Orman shares this scenario in one of her books, The Courage To Be Rich:
Can you imagine going to someone's house and having them proudly show you a room filled with thousands of dollar bills and telling you the history of how all that money came to be? You would be appalled at the vulgarity. At the same time, you would think nothing of it if you were to go to someone's house and be given a tour of a room they had just decorated. What did it take to redecorate that room? Money. Money exchanged for furniture, paintings, carpeting, lamps, and so on... The difference in your perception was the value system that you applied- a room full of things is okay, where as a room full of money is not. That is because you value things more than money itself.
When financial matters are taken cared of, things come last. Orman's point is that once we valued money more than the things it can buy, we don't have to be defined by material things and the consumption culture of more more more.
We would spend money more carefully and we don't need to buy something on credit. Our debts would significantly decrease, we'd be less likely to hoard or cheat in our financial accounts. Once you're in control of your money, you'll remember where each centavo went and blings will have less control on defining who you are. Yes, there are things we can't afford to not afford but when you're confused, go back to the first rule. People first.
(In case you need more tips from Suze Orman, here's her brilliant interview at ANC)
Perhaps if we put more priority on people and money instead of things, there'll likely be less corruption at a grassroots level.

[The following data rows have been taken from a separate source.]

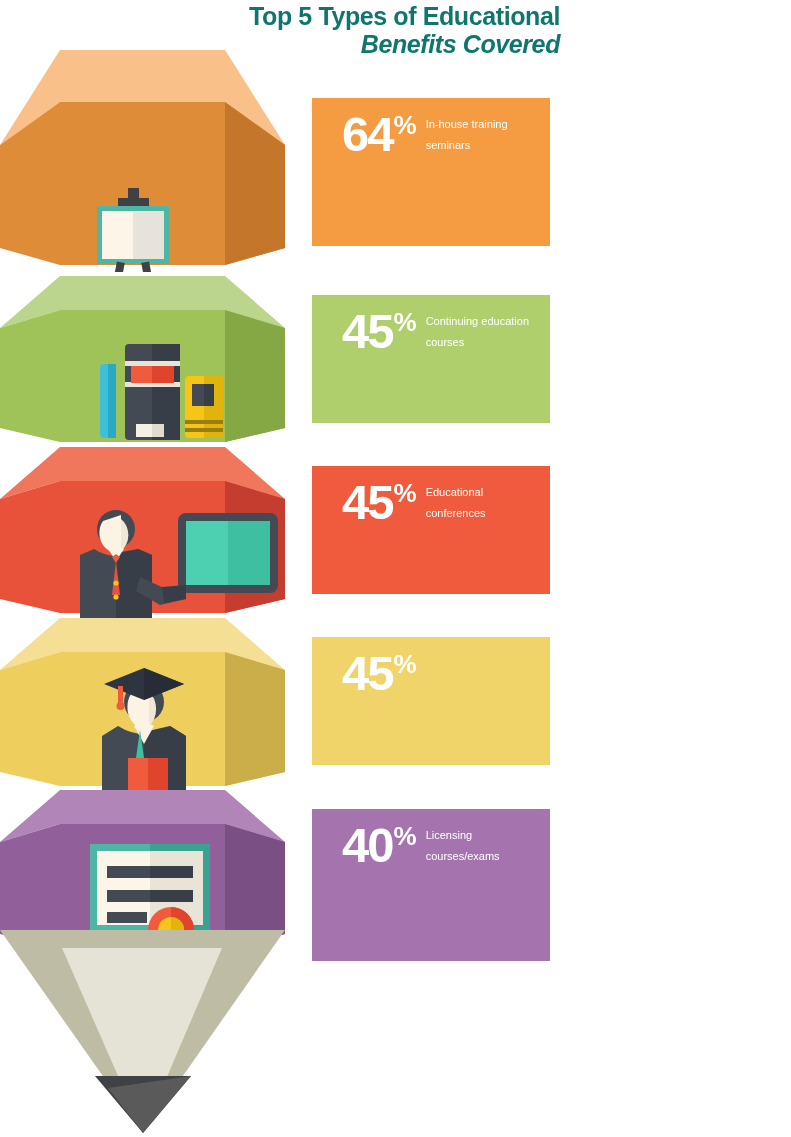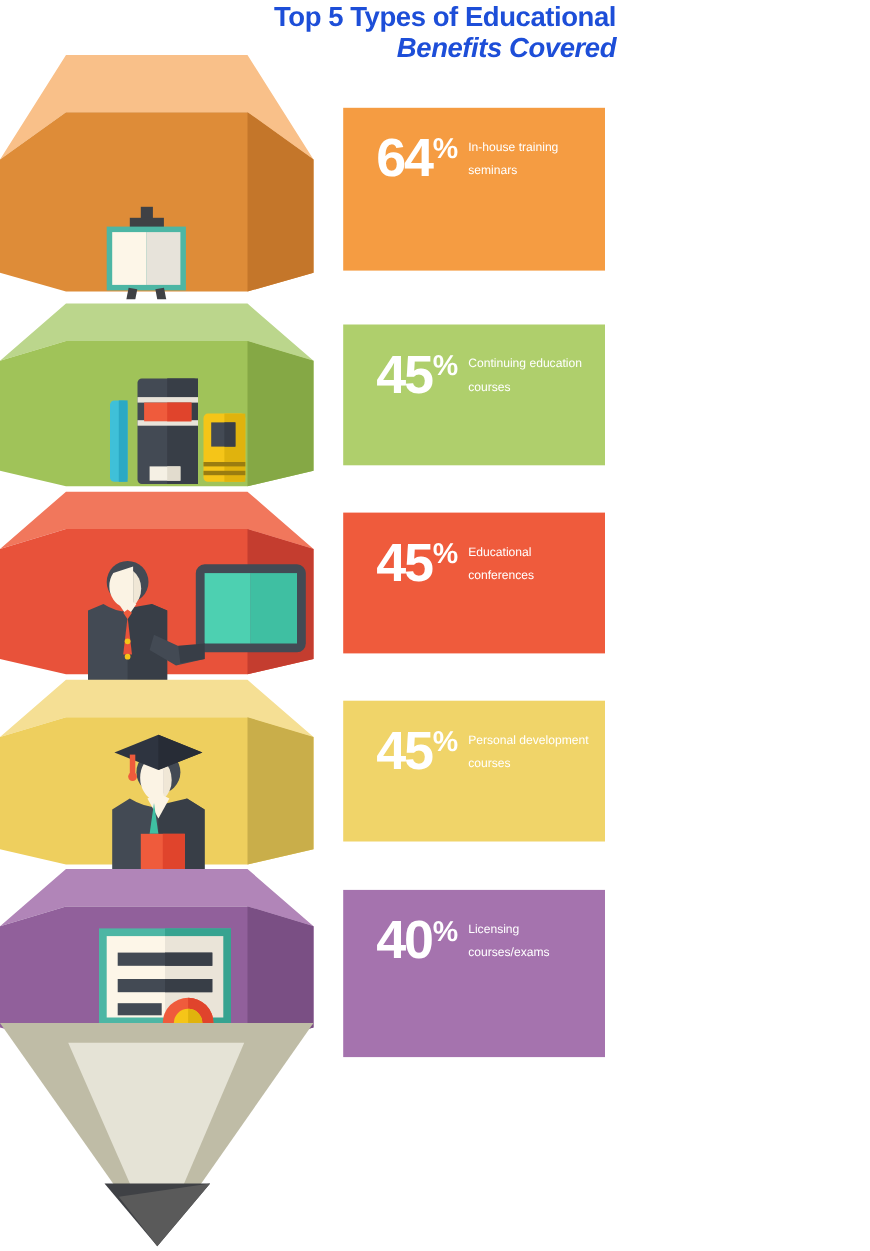"Top 5 Types of Educational" #title { color: #1d4ed8 -> #0f766e }
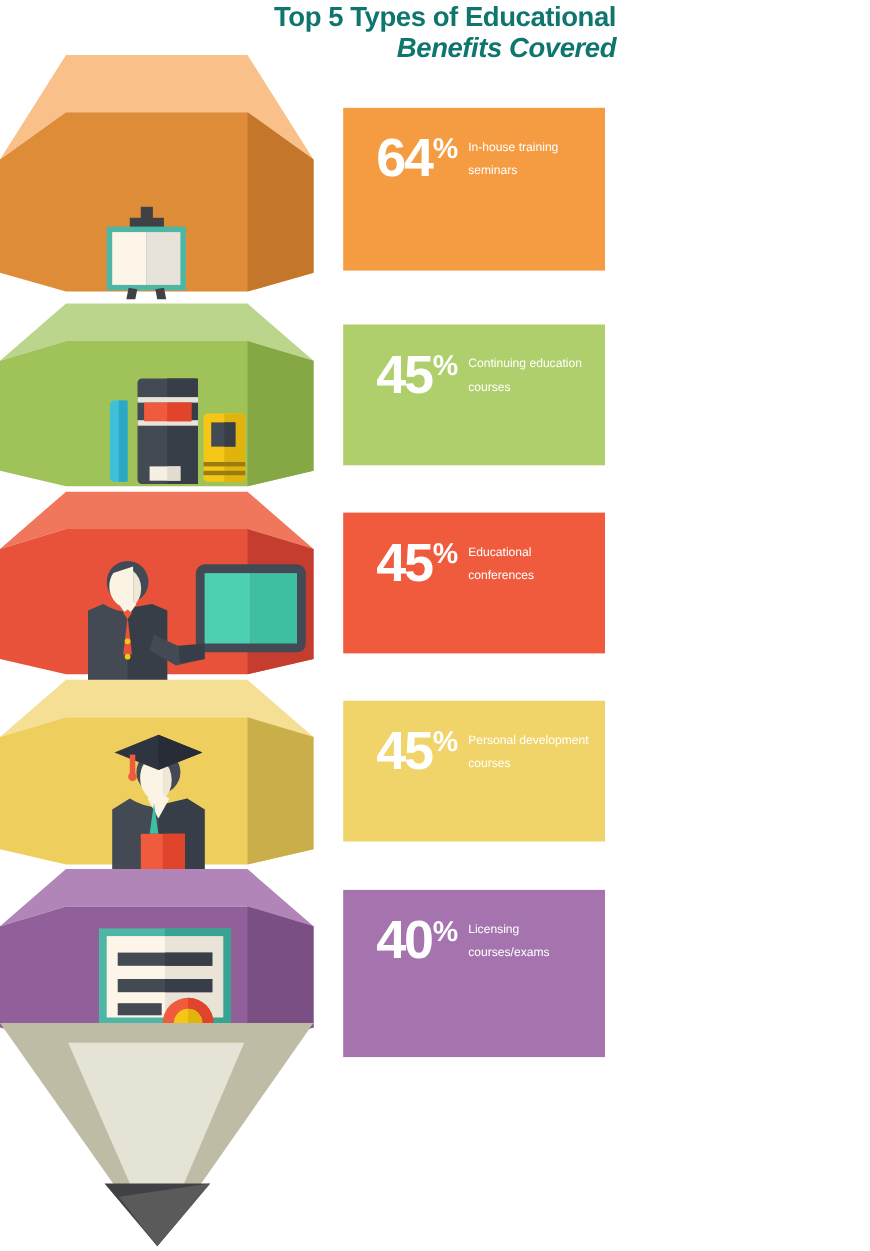"64" .flag .inner { top: 24px -> 14px }
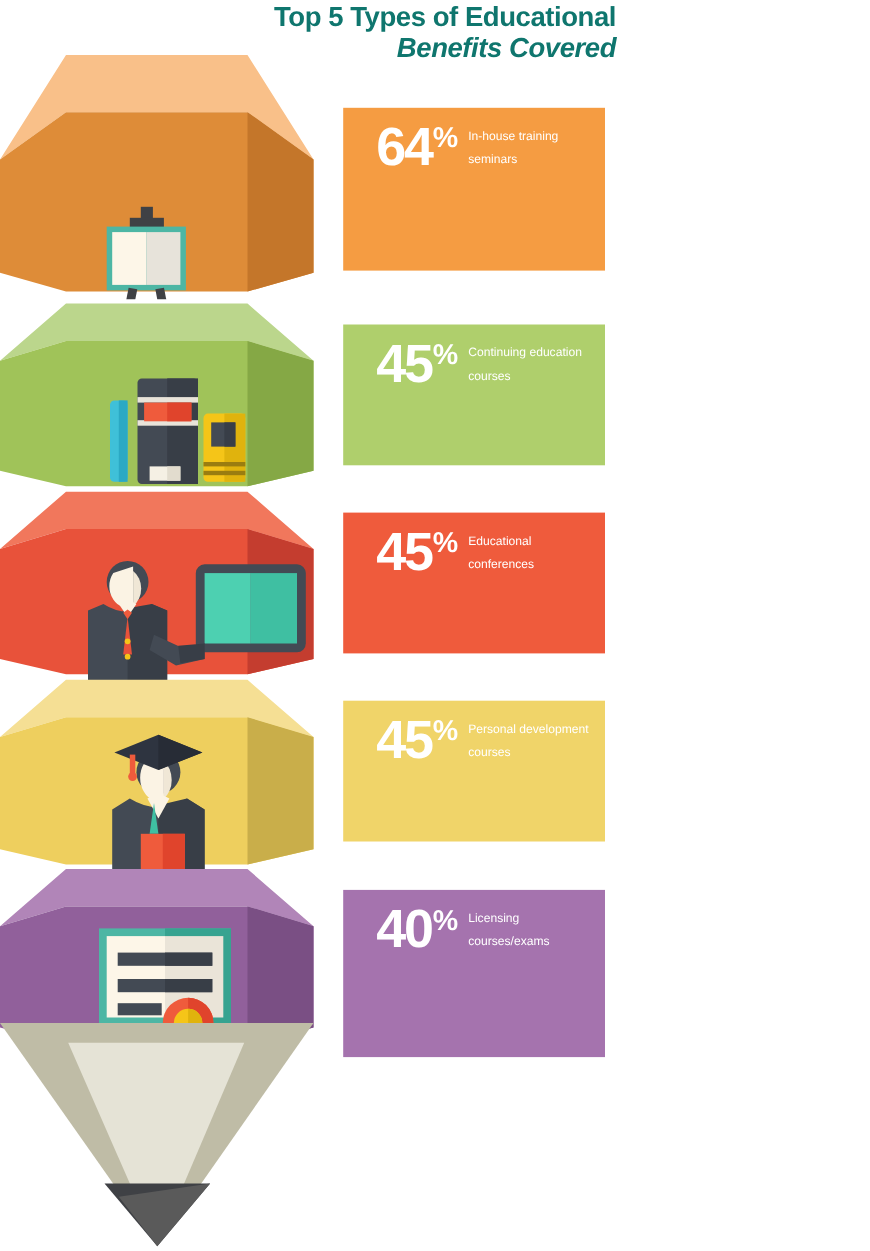"Personal development courses" div.lbl { html: <div>Personal development courses</div> -> none }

I believe that educating people about money and their attitude towards it is more empowering to our fellow countrymen than just organizing rallies and protests. The latter is fine but not the solution itself. When we're financially educated and empowered, we'd have better dialogue with our government representatives to come to a resolution regarding where our taxes will go and how it should be managed. It'd be quicker to narrow down who's using the money for the betterment of the country and who's using it to buy out a Chanel store in the glitzy shopping districts of New York.
Financial education shouldn't be limited to the business world or the rich- as long as you deal with money in your daily life, you need to know how it can work for you (in a personal sense), and how it can help build our country. Remember Japan? When they were in so much debt at the aftermath of World War II (if I remember correctly), the first thing they did was to pay off all their debts before they rebuilt the nation. Their leaders understood that in the long run, their efforts to rebuild would be for naught if their debts outweighed their money going to reparation of their country.